«Camarón colora’o» se desova en saltimbanqui

Por La Máscara Negra

Procede de una estirpe distinguida, su altivez forjada por la fuerza de la imaginación y la pasión ardiente. En una novela, lo apodaron «El camarón» debido al resplandor de su cabellera; no obstante, persiste la interrogante sobre si la manía de grandeza es la cima de la inteligencia, si lo glorioso y lo profundo no emanan de una enfermedad del pensamiento, de estados de ánimo elevados a expensas del intelecto general.

Aquellos que sueñan de día comprenden cosas que escapan a los que sueñan solo de noche, atrapados en la manía de grandeza. En sus visiones opacas, vislumbran la eternidad y se estremecen al despertar, descubriendo que han rozado el gran misterio. Aprenden fragmentos de su propia sabiduría y aún más del conocimiento del mal. Podríamos decir que están «quimbao».

Al menos, dos estados distintos pueblan su mente: el estado de la razón lúcida, incontestable, que pertenece a los recuerdos de su juventud, y un estado de sombra y duda, vinculado al presente y a los recuerdos de su segunda etapa de vida. Me detuve para observar un curioso espectáculo de mecenazgo en un rincón de Playa Albina, donde ocurría una transformación kafkiana: el camarón, al desovar, se convertía en saltimbanqui. Aunque se desarrollaba en plena vía pública, tenía un toque de grandeza. El camarón confería gran importancia al círculo para saltar de un lado a otro y alcanzar las alturas más inverosímiles. Para llegar a la más baja vileza, debía avanzar deliberadamente con pasos gigantes. Las ofrendas del saltimbanqui eran espléndidas, seductoras, vibrantes, tentadoras.
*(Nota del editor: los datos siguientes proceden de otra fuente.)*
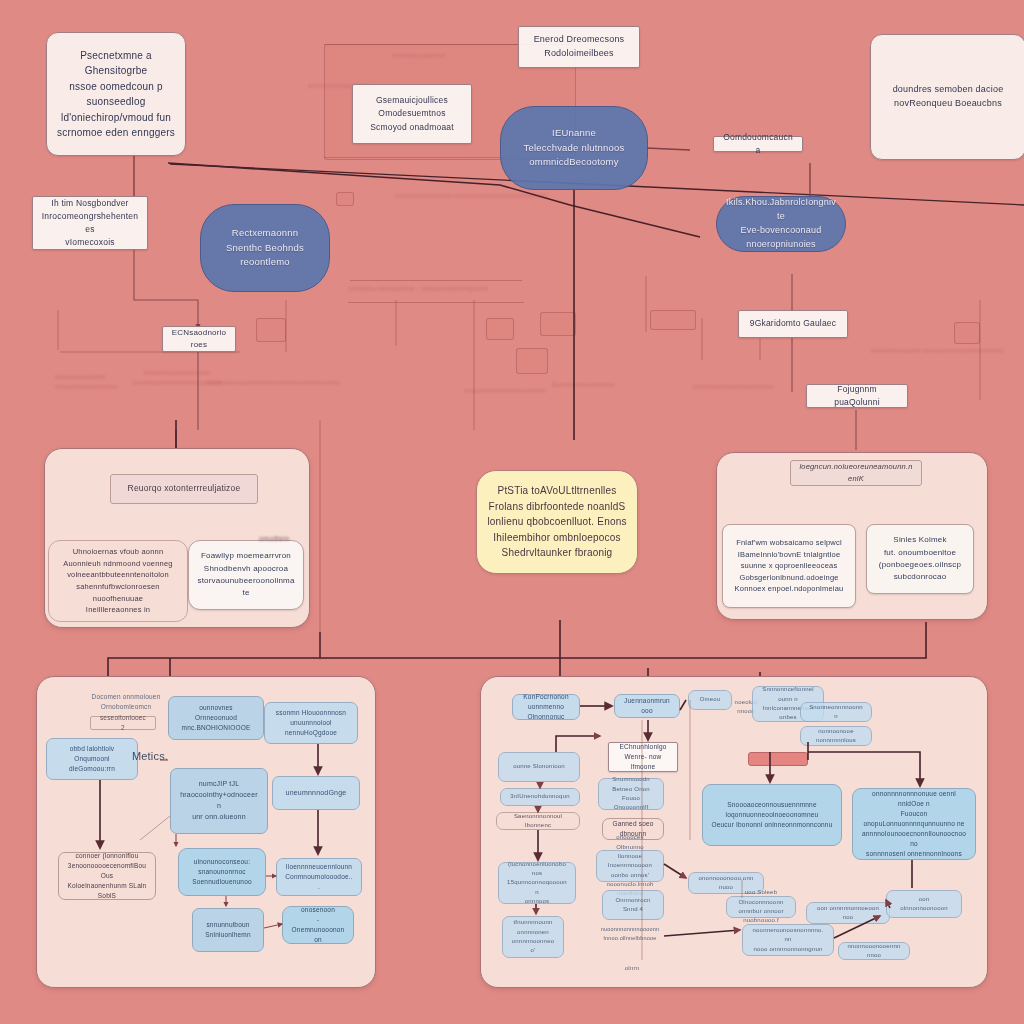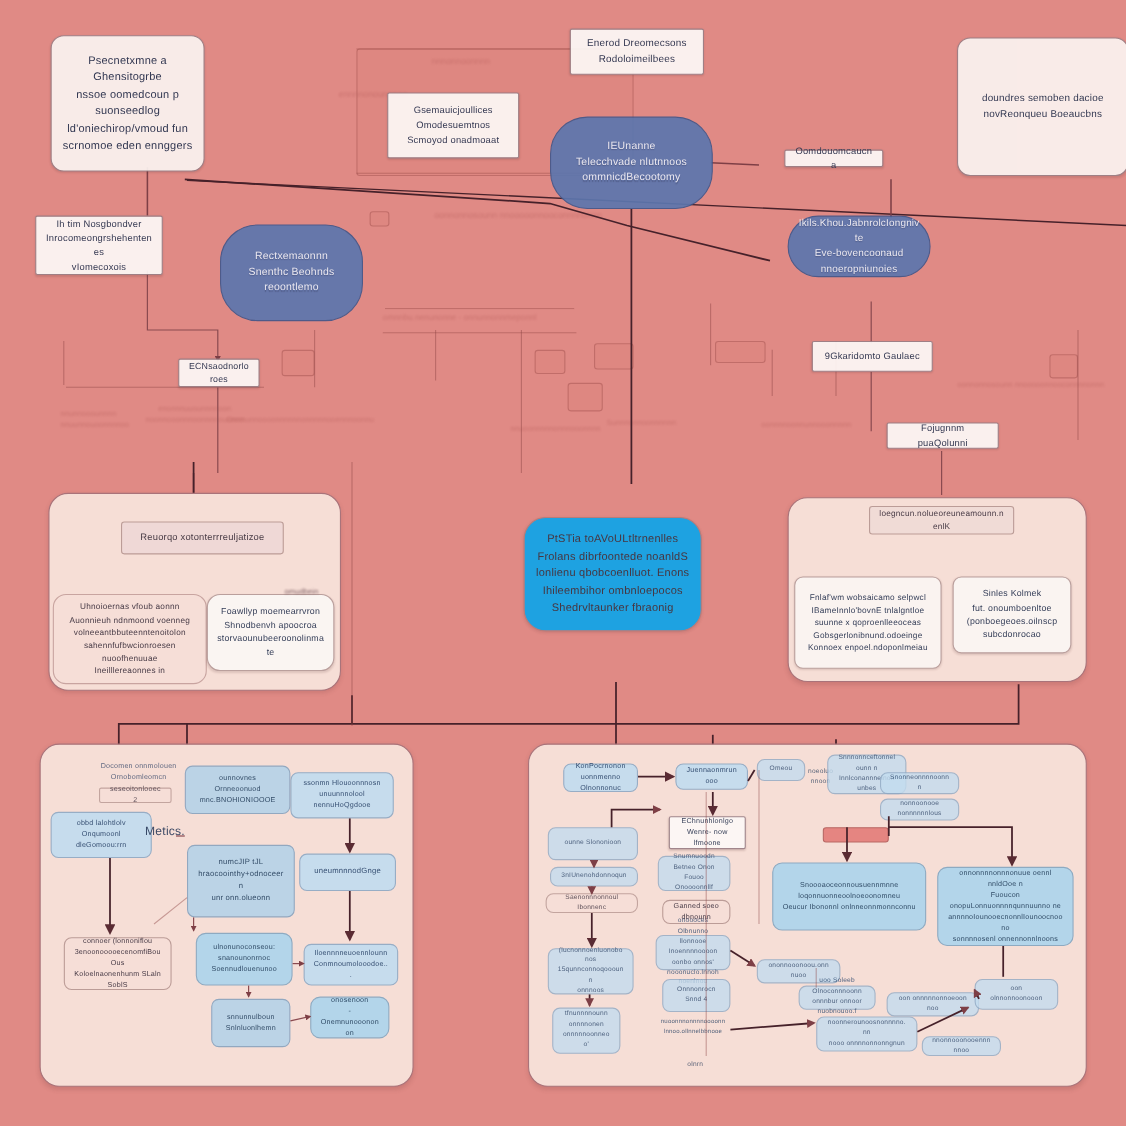"loegncun.nolueoreuneamounn.nenlK" div.node { font-style: none -> italic }
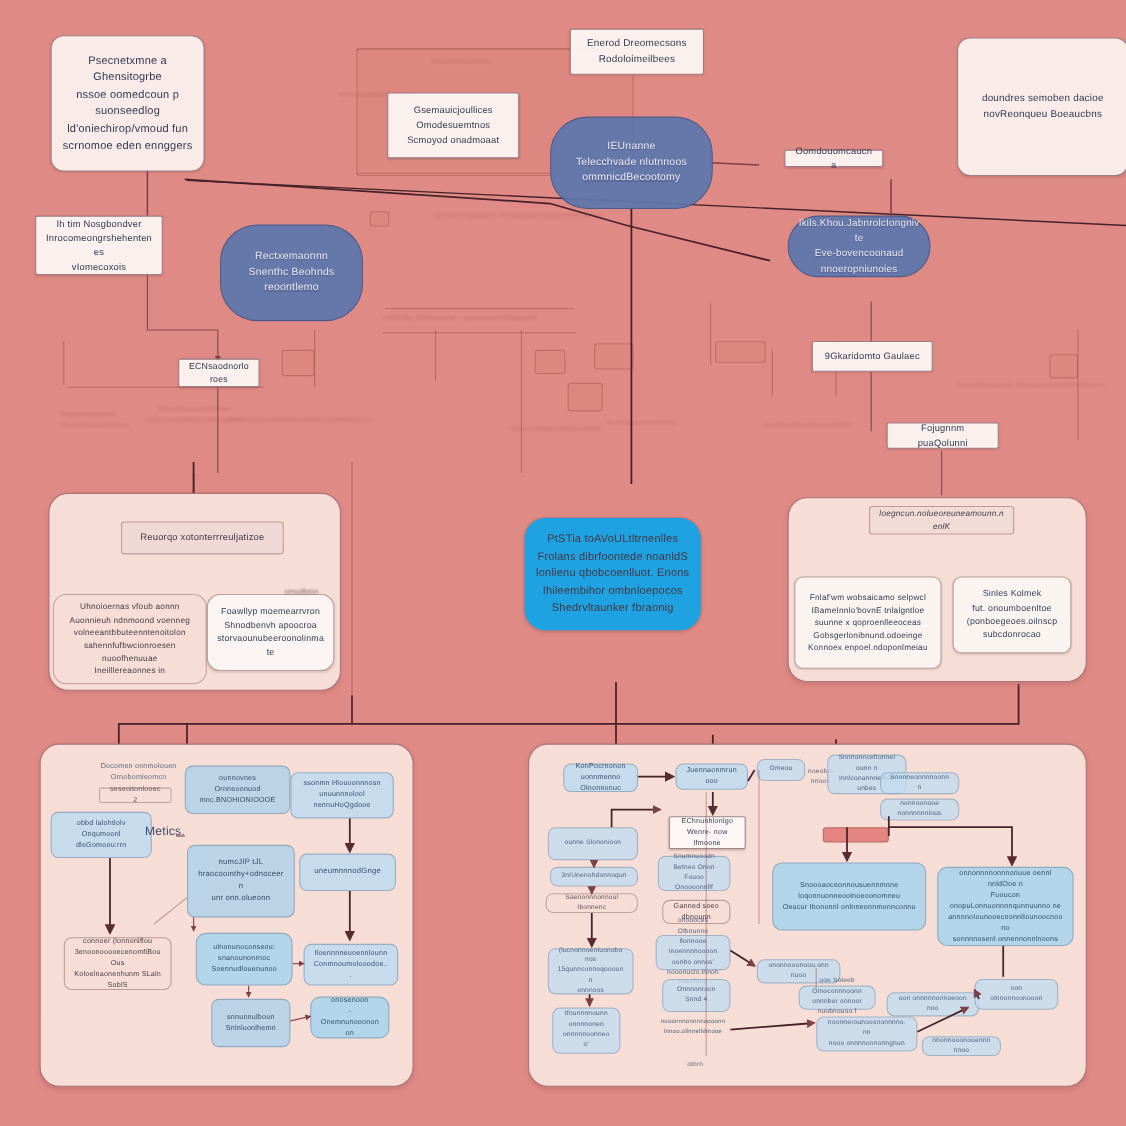"PtSTia toAVoULtltrnenlles" div.node { background: #0ea5e9 -> #fef9c3 }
¿Quién podría resistirse a la duda? Viajes por todo el país, presentaciones literarias, premios, estudios para producir audiolibros. ¿Qué más podría esperarse? En realidad, las habilidades del saltimbanqui no eran nada excepcionales, pero denotaban una paciencia infinita, francamente anormal, por parte del camarón. Y el público siempre valora tales esfuerzos. Pagan para ver una pulga vestida, no por la belleza del traje, sino por el esfuerzo de ponérselo. Las mentiras eran inagotables. Yo mismo pasé largos períodos admirando a un ciego que hacía con sus pies lo que pocos podrían lograr con sus manos.

Lo único que puedo afirmar con certeza es que el saltimbanqui, según sus reacciones, se sentía orgulloso y culpable. Sin duda, nadie podía negarle el mérito de haber alcanzado el mayor mecenazgo en Playa Albina, pero tampoco se podía desvanecer la noción de su propia vileza al realizar saltos prodigiosos. Para intensificar el efecto y aprovechar al máximo la situación, el saltimbanqui empezó a azotar a un mecenas con su látigo de engaños. Fue en ese instante cuando comprendí mi error.

Dirigí mi mirada al camarón, simplemente como los demás. Dejé de observar al saltimbanqui y permití que la tragedia siguiera su curso. Decidido a desmentir todas mis nociones de compasión y crítica, busqué en vano la aprobación del saltimbanqui con mis ojos, y antes de que otro se adelantara en el arrepentimiento, salté por encima del círculo de bajeza y gané la carrera.